MCPProxy Server edition can persist the IdP (identity-provider) access and refresh tokens obtained during a user's OAuth login so that downstream services can use them for on-behalf-of (OBO) token exchange (RFC 8693, spec 074 TokenExchanger). This feature is off by default and requires an encryption key to activate.

Prerequisites

  • Server edition (go build -tags server)
  • A 32-byte, base64-encoded AES-256 master key

Configuration

Two settings control the feature, both under the server_edition block (configs that still use the legacy teams key are accepted as a back-compat alias):

json
{
  "server_edition": {
    "enabled": true,
    "store_idp_tokens": true,
    "credential_encryption_key": "<base64-encoded 32-byte AES key>",
    "oauth": { ... }
  }
}
FieldTypeDefaultDescription
store_idp_tokensboolfalseEnable IdP subject token persistence
credential_encryption_keystring""Base64-encoded AES-256 master key for at-rest encryption

Environment variable override

MCPPROXY_CRED_KEY overrides credential_encryption_key at startup and is the recommended way to supply the key in container or systemd deployments (keeps secrets out of the config file):

bash
export MCPPROXY_CRED_KEY="$(openssl rand -base64 32)"

The env var takes precedence over the config file value when both are set.

Key generation

bash
# Generate a fresh 32-byte key and base64-encode it
openssl rand -base64 32
# Example output: 7h3K...== (44 characters)
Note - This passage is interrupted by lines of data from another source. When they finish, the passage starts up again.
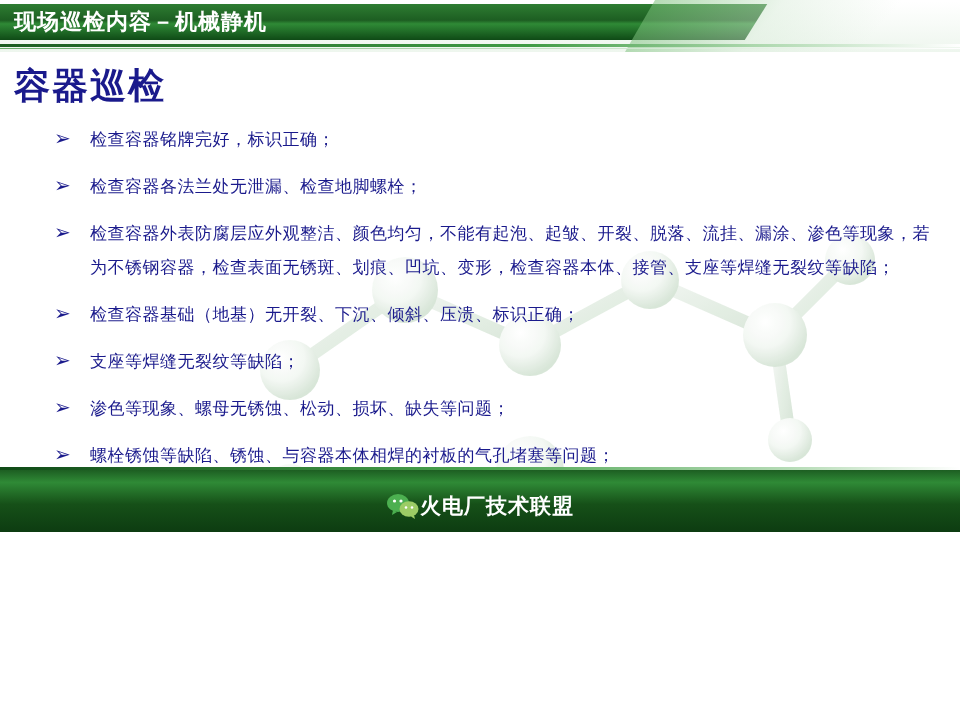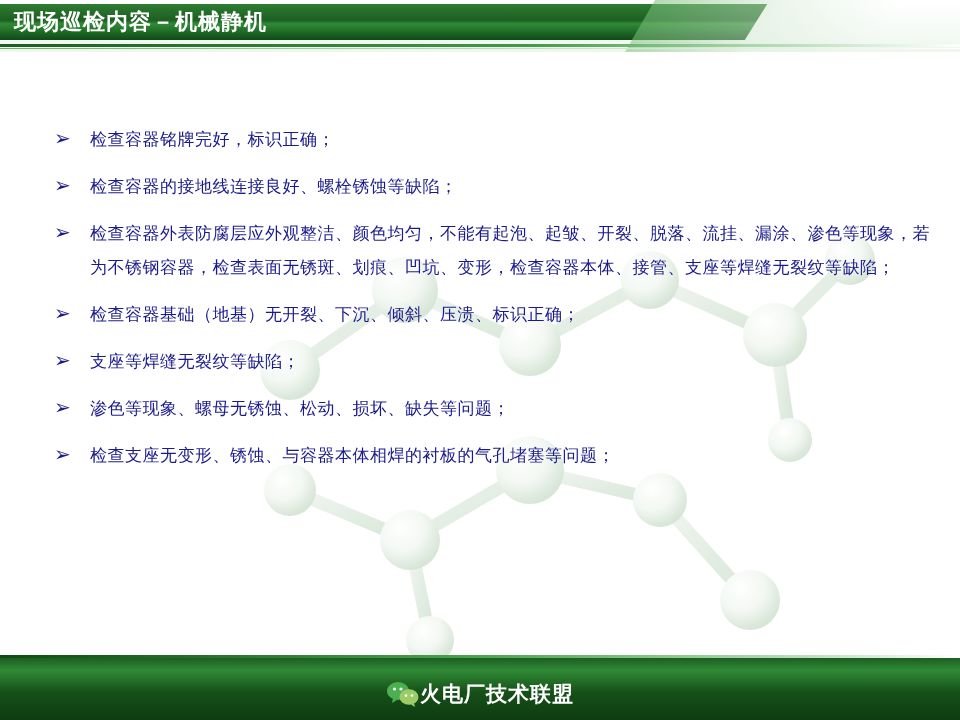--- a/index.html
+++ b/index.html
@@ -16,7 +16,7 @@
   .slide {
     position: relative;
     width: 960px;
-    height: 720px;
+    height: 532px;
     background: #ffffff;
     overflow: hidden;
   }

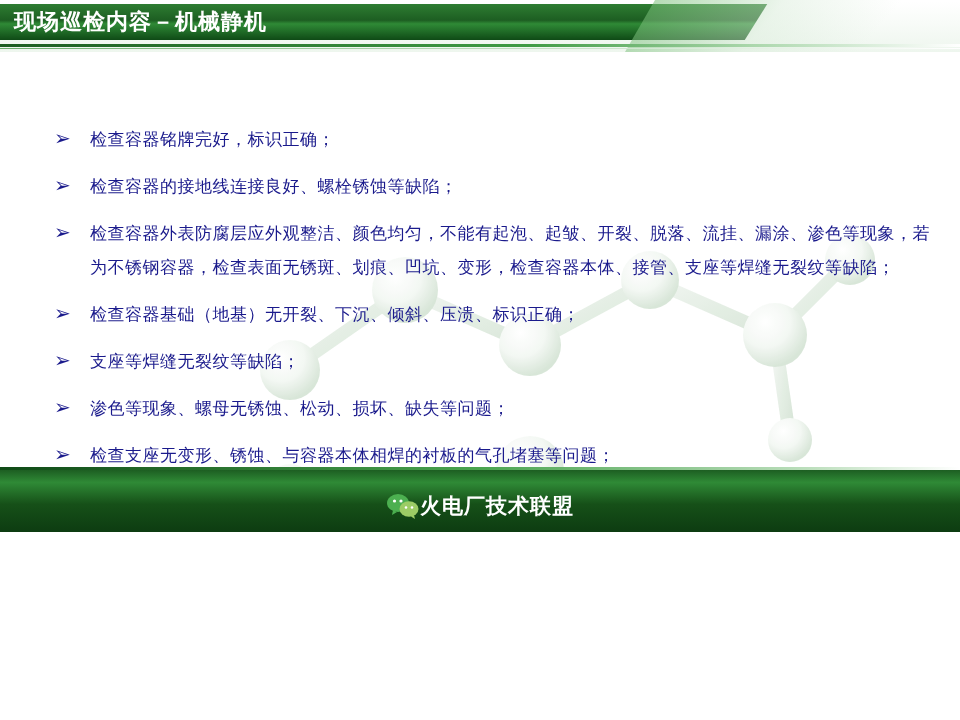--- a/index.html
+++ b/index.html
@@ -232,6 +232,7 @@
     <div class="header-title">现场巡检内容－机械静机</div>
   </div>
 
+  <div class="slide-title">容器巡检</div>
 
   <div class="bullet-list">
 

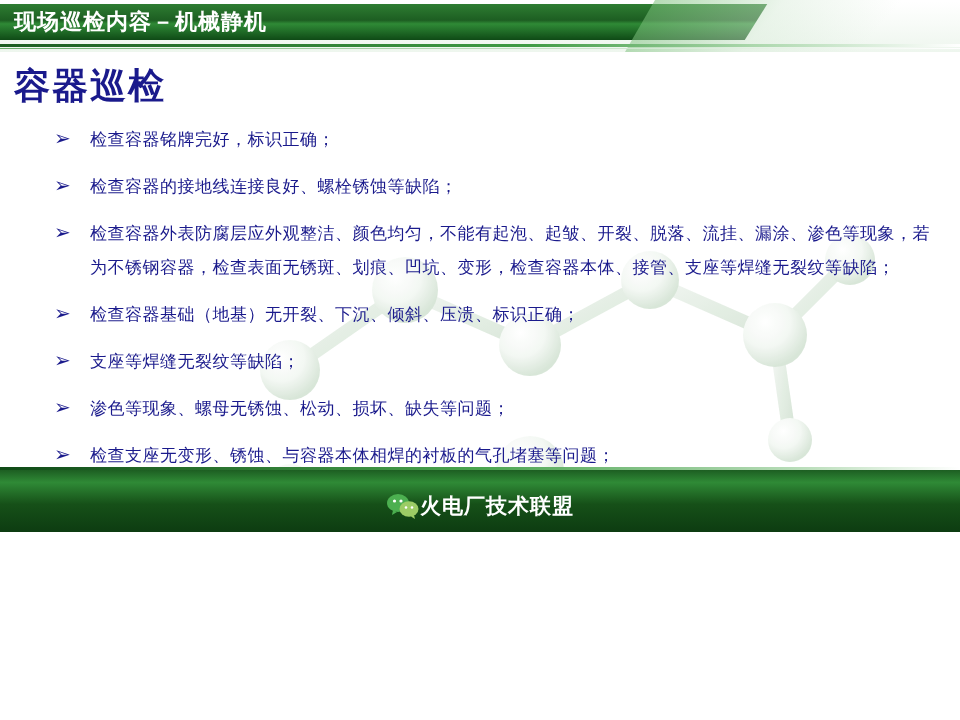--- a/index.html
+++ b/index.html
@@ -243,7 +243,7 @@
 
     <div class="bullet">
       <div class="bullet-marker">➢</div>
-      <div class="bullet-text">检查容器的接地线连接良好、螺栓锈蚀等缺陷；</div>
+      <div class="bullet-text">检查容器各法兰处无泄漏、检查地脚螺栓；</div>
     </div>
 
     <div class="bullet">

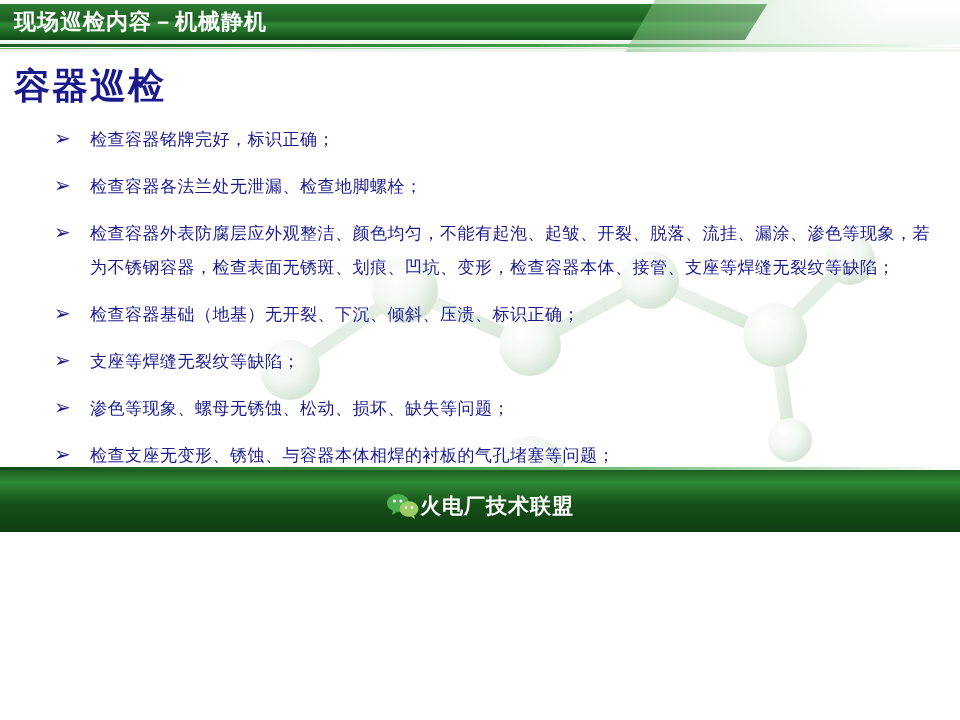--- a/index.html
+++ b/index.html
@@ -268,7 +268,7 @@
 
     <div class="bullet">
       <div class="bullet-marker">➢</div>
-      <div class="bullet-text">检查支座无变形、锈蚀、与容器本体相焊的衬板的气孔堵塞等问题；</div>
+      <div class="bullet-text">螺栓锈蚀等缺陷、锈蚀、与容器本体相焊的衬板的气孔堵塞等问题；</div>
     </div>
 
   </div>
Store this value in a secret manager (Vault, AWS Secrets Manager, Kubernetes Secret, etc.) and inject it as MCPPROXY_CRED_KEY at runtime.

Security model

  • Tokens are encrypted with AES-256-GCM before being written to BBolt (~/.mcpproxy/config.db).
  • The master key is never written to disk by MCPProxy itself; it lives only in memory after startup.
  • When the master key is absent or empty, store_idp_tokens has no effect: the credential store is disabled and a warning is logged at each login. No tokens are persisted and the feature degrades gracefully to the pre-feature behaviour.
  • Stored tokens are scoped per user. One user's credentials cannot be read by another user.

Token lifecycle

  1. Login — when a user completes the OAuth flow and store_idp_tokens: true, the provider's access_token and refresh_token are encrypted and stored.
  2. UseGetValidIDPSubjectToken returns the stored access token if it is valid and not within 60 s of expiry.
  3. Refresh — when the access token is near-expiry, MCPProxy automatically exchanges the refresh token for a new access token using the provider's token endpoint. The refreshed token is re-persisted.
  4. Re-auth — when no refresh token is available, or the refresh fails, the user is required to sign in again (ErrReauthRequired).

Operational notes

  • Key rotation is not yet supported. Rotating the key requires clearing the user_upstream_credentials BBolt bucket and asking all users to sign in again.
  • If store_idp_tokens is disabled after tokens have been stored, the stored data remains encrypted in the database but is never read. A future cleanup command will be added to purge it.
  • The refresh token is only available when the OAuth provider issues one. Google and Microsoft both require explicit offline_access / access_type=offline parameters, which MCPProxy adds automatically when store_idp_tokens: true.